Gott wird Mensch, um uns zu begegnen
Liebe Schwestern und Brüder, liebe Domgemeinde an diesem hohen Christtag!
„Wünschen wir einander, dass wir bereit sind, ihn aufzunehmen und mit ihm unsere Wege zu gehen!“ Das habe ich heuer in meinem Weihnachtsgruß ausgesprochen und geschrieben. Ich habe mir angewöhnt, meine Wünsche zum Christfest schon am Beginn des Advents auszusenden, (nicht um auffällig der Erste zu sein, sondern) weil ich den Advent und Weihnachten in Einheit sehe. Advent heißt „Ankunft“. Weihnachten wird dann zum Fest, wenn wir offen sind für die Begegnung mit ihm, der als Emmanuel, als Gott mit uns, unser Leben teilen will; wenn wir bereit sind zu seiner Aufnahme, seinem Advent.
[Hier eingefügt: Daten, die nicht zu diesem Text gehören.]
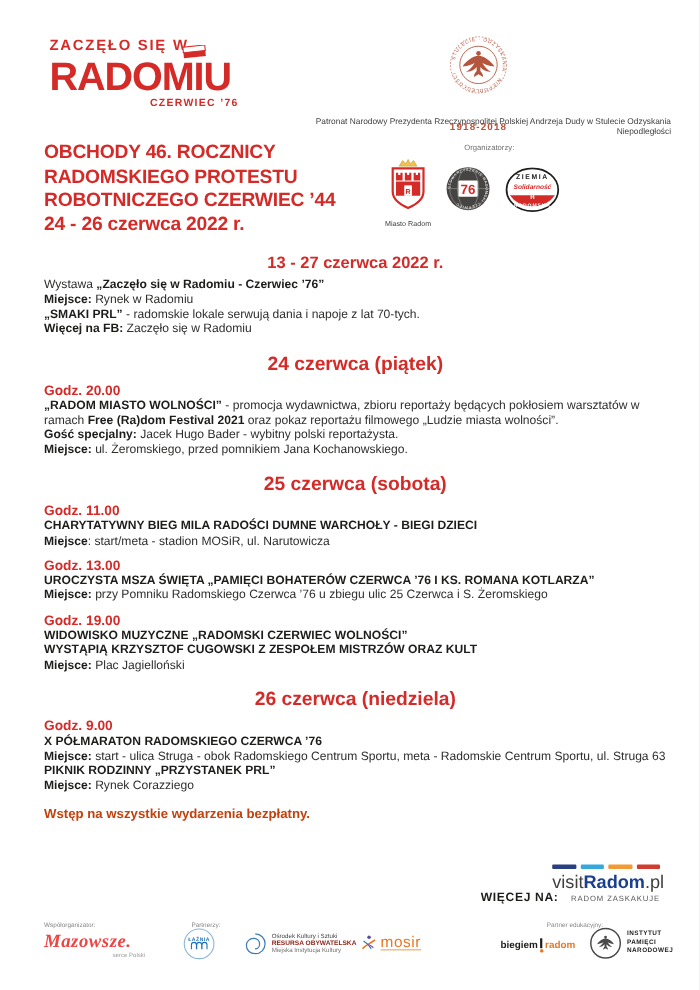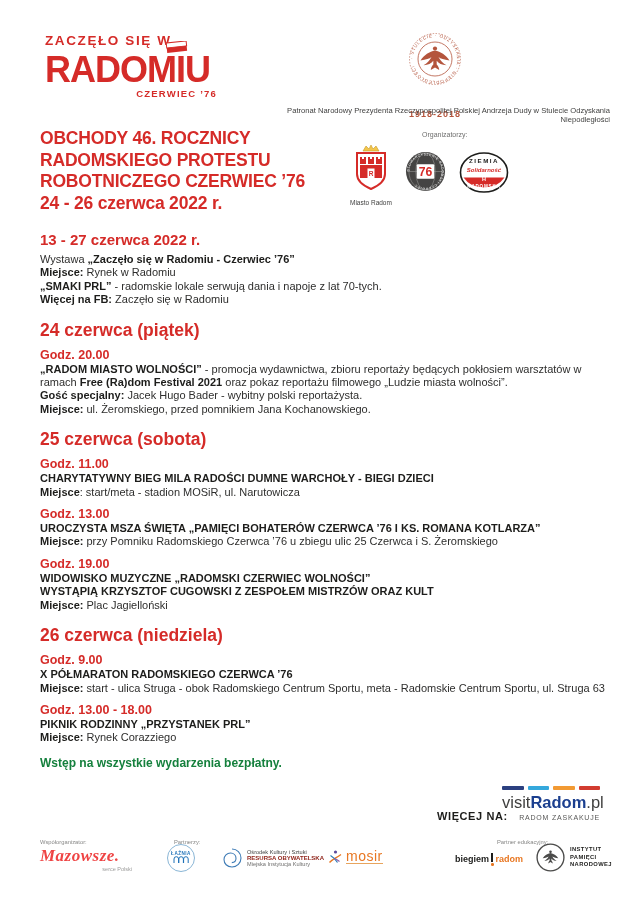--- a/index.html
+++ b/index.html
@@ -25,27 +25,27 @@
 
   
   .organizers{position:absolute;left:350px;top:131px;width:200px;}
   .org-label{font-size:7px;color:#6e6e6d;margin-left:72px;}
   .org-row{display:flex;align-items:flex-start;gap:13px;margin-top:6px;}
   .org-item{text-align:center;}
   .org-caption{font-size:6.5px;color:#3f3f3e;margin-top:3px;}
 
   
   .schedule{position:absolute;left:40px;top:231px;width:566px;}
-  .sec-head{color:#d52b28;font-weight:bold;font-size:15px;line-height:17px;margin:16px 0 5px;}
+  .sec-head{color:#d52b28;font-weight:bold;font-size:15px;line-height:17px;margin:16px 0 5px;text-align:center;}
   .sec-head.day{font-size:17.5px;line-height:20px;margin:13px 0 3px;}
   .sec-head:first-child{margin-top:0;}
   .ev-time{color:#d52b28;font-weight:bold;font-size:12.5px;line-height:14px;margin:8px 0 1px;}
   .ev-line{font-size:11px;line-height:13.4px;color:#2e2e2d;}
   .ev-line .b{font-weight:bold;color:#1d1d1b;}
-  .free-note{font-weight:bold;font-size:12px;color:#15803d;margin-top:11px;}
+  .free-note{font-weight:bold;font-size:12px;color:#c2410c;margin-top:11px;}
 
   
   .more-label{position:absolute;left:437px;top:810px;font-size:11px;font-weight:bold;letter-spacing:0.6px;}
   .visit{position:absolute;left:502px;top:786px;width:98px;}
   .visit-bars{display:flex;gap:4px;}
   .visit-bars div{height:4px;flex:1;border-radius:1px;}
   .visit-text{font-size:16.5px;color:#3f3f3e;margin-top:3px;white-space:nowrap;}
   .visit-text .vr{font-weight:bold;color:#1b3f8f;}
   .visit-tag{font-size:7px;color:#575756;letter-spacing:0.8px;text-align:right;margin-top:2px;}
 
@@ -105,21 +105,21 @@
       </g>
     </svg>
     <div class="seal-years">1918-2018</div>
   </div>
 
   <div class="patronage">Patronat Narodowy Prezydenta Rzeczypospolitej Polskiej Andrzeja Dudy w Stulecie Odzyskania Niepodległości</div>
 
   <div class="title">
     <div>OBCHODY 46. ROCZNICY</div>
     <div>RADOMSKIEGO PROTESTU</div>
-    <div>ROBOTNICZEGO CZERWIEC ’76</div>
+    <div>ROBOTNICZEGO CZERWIEC ’44</div>
     <div>24 - 26 czerwca 2022 r.</div>
   </div>
 
   <div class="organizers">
     <div class="org-label">Organizatorzy:</div>
     <div class="org-row">
       <div class="org-item">
         <svg width="38" height="48" viewBox="0 0 38 48">
           <path d="M11 7 l3-5 3 3 2-4 2 4 3-3 3 5 z" fill="#f3c64b" stroke="#c79a2a" stroke-width="0.6"></path>
           <path d="M5 9 h28 v21 c0 8-7 12-14 15 c-7-3-14-7-14-15 z" fill="#fff" stroke="#d52b28" stroke-width="2"></path>
@@ -175,21 +175,20 @@
       <div class="ev-line"><span class="b">UROCZYSTA MSZA ŚWIĘTA „PAMIĘCI BOHATERÓW CZERWCA ’76 I KS. ROMANA KOTLARZA”</span></div>
       <div class="ev-line"><span class="b">Miejsce:</span><span> przy Pomniku Radomskiego Czerwca ’76 u zbiegu ulic 25 Czerwca i S. Żeromskiego</span></div>
       <div class="ev-time">Godz. 19.00</div>
       <div class="ev-line"><span class="b">WIDOWISKO MUZYCZNE „RADOMSKI CZERWIEC WOLNOŚCI”</span></div>
       <div class="ev-line"><span class="b">WYSTĄPIĄ KRZYSZTOF CUGOWSKI Z ZESPOŁEM MISTRZÓW ORAZ KULT</span></div>
       <div class="ev-line"><span class="b">Miejsce:</span><span> Plac Jagielloński</span></div>
       <div class="sec-head day">26 czerwca (niedziela)</div>
       <div class="ev-time">Godz. 9.00</div>
       <div class="ev-line"><span class="b">X PÓŁMARATON RADOMSKIEGO CZERWCA ’76</span></div>
       <div class="ev-line"><span class="b">Miejsce:</span><span> start - ulica Struga - obok Radomskiego Centrum Sportu, meta - Radomskie Centrum Sportu, ul. Struga 63</span></div>
-      <div class="ev-time">Godz. 13.00 - 18.00</div>
       <div class="ev-line"><span class="b">PIKNIK RODZINNY „PRZYSTANEK PRL”</span></div>
       <div class="ev-line"><span class="b">Miejsce:</span><span> Rynek Corazziego</span></div>
       <div class="free-note">Wstęp na wszystkie wydarzenia bezpłatny.</div>
     </div>
 
   <div class="more-label">WIĘCEJ NA:</div>
   <div class="visit">
     <div class="visit-bars">
       <div style="background: rgb(43, 64, 128);"></div>
         <div style="background: rgb(53, 168, 220);"></div>

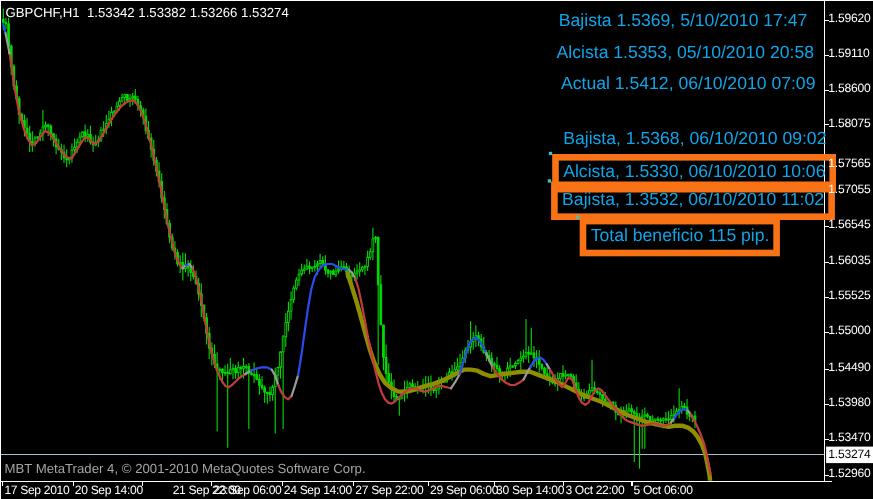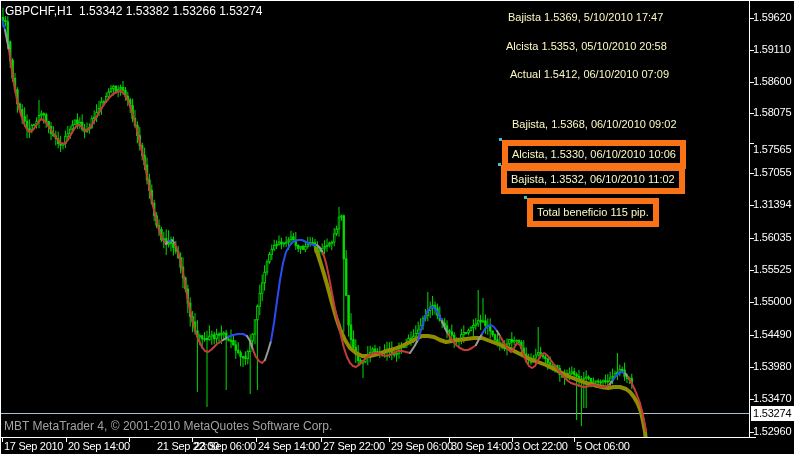--- a/index.html
+++ b/index.html
@@ -5,21 +5,21 @@
   html,body{margin:0;padding:0;background:#000;}
   body{width:794px;height:454px;overflow:hidden;position:relative;
        font-family:"Liberation Sans",sans-serif;-webkit-font-smoothing:none;}
   #stage{position:absolute;left:0;top:0;width:794px;height:350px;}
   #chart-svg{position:absolute;left:0;top:0;}
   .txt{position:absolute;white-space:nowrap;}
   #title-line{left:5px;top:4px;color:#fff;font-size:12px;letter-spacing:0px;}
   #copyright{left:4px;top:419px;color:#a3a3a3;font-size:12px;}
   .ylab{color:#fff;font-size:11px;letter-spacing:-0.2px;}
   .xlab{color:#fff;font-size:11px;letter-spacing:-0.3px;}
-  .ann{color:#fef9c3;font-size:11px;}
+  .ann{color:#0ea5e9;font-size:16px;}
   .ann.boxed{border:6px solid #f97316;padding:2px 4px 3px 4px;}
   .ann-dot{position:absolute;width:3px;height:3px;background:#35c8c8;}
   #price-tag{left:751px;top:406px;width:43px;height:15px;background:#fff;color:#000;
              font-size:11px;line-height:15px;padding-left:2px;letter-spacing:-0.2px;}
 </style>
 </head>
 <body>
 
 <div id="stage">
   <svg id="chart-svg" width="794" height="454">
@@ -635,21 +635,21 @@
 
   <div class="txt" id="price-tag">1.53274</div>
 
   <div id="y-axis">
       <div class="txt ylab" style="left: 753px; top: 11px;">1.59620</div>
       <div class="txt ylab" style="left: 753px; top: 43px;">1.59110</div>
       <div class="txt ylab" style="left: 753px; top: 75px;">1.58600</div>
       <div class="txt ylab" style="left: 753px; top: 106px;">1.58075</div>
       <div class="txt ylab" style="left: 753px; top: 143px;">1.57565</div>
       <div class="txt ylab" style="left: 753px; top: 166px;">1.57055</div>
-      <div class="txt ylab" style="left: 753px; top: 198px;">1.31394</div>
+      <div class="txt ylab" style="left: 753px; top: 198px;">1.56545</div>
       <div class="txt ylab" style="left: 753px; top: 231px;">1.56035</div>
       <div class="txt ylab" style="left: 753px; top: 263px;">1.55525</div>
       <div class="txt ylab" style="left: 753px; top: 295px;">1.55000</div>
       <div class="txt ylab" style="left: 753px; top: 328px; text-align: center;">1.54490</div>
       <div class="txt ylab" style="left: 753px; top: 360px;">1.53980</div>
       <div class="txt ylab" style="left: 753px; top: 392px;">1.53470</div>
       <div class="txt ylab" style="left: 753px; top: 425px;">1.52960</div>
     </div>
   <div id="x-axis">
       <div class="txt xlab" style="left: 4px; top: 440px;">17 Sep 2010</div>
- Für viele unserer Mitbürger reduziert sich Weihnachten auf den Heiligen Abend mit seinem Brauchtum und seinen Zeichen – Christbaum, Geschenke, Bethlehem-Geschichte, Stille Nacht. Die Botschaft dieser Tage meint aber mehr - eine Begegnung, die unser ganzes Leben bestimmt.
In unserem Kulturkreis gilt die Menschwerdung Gottes in Jesus Christus als Orientierung für eine Zeitenwende: wir unterscheiden die Zeit vor Christus und zählen unsere Jahre nach Christi Geburt.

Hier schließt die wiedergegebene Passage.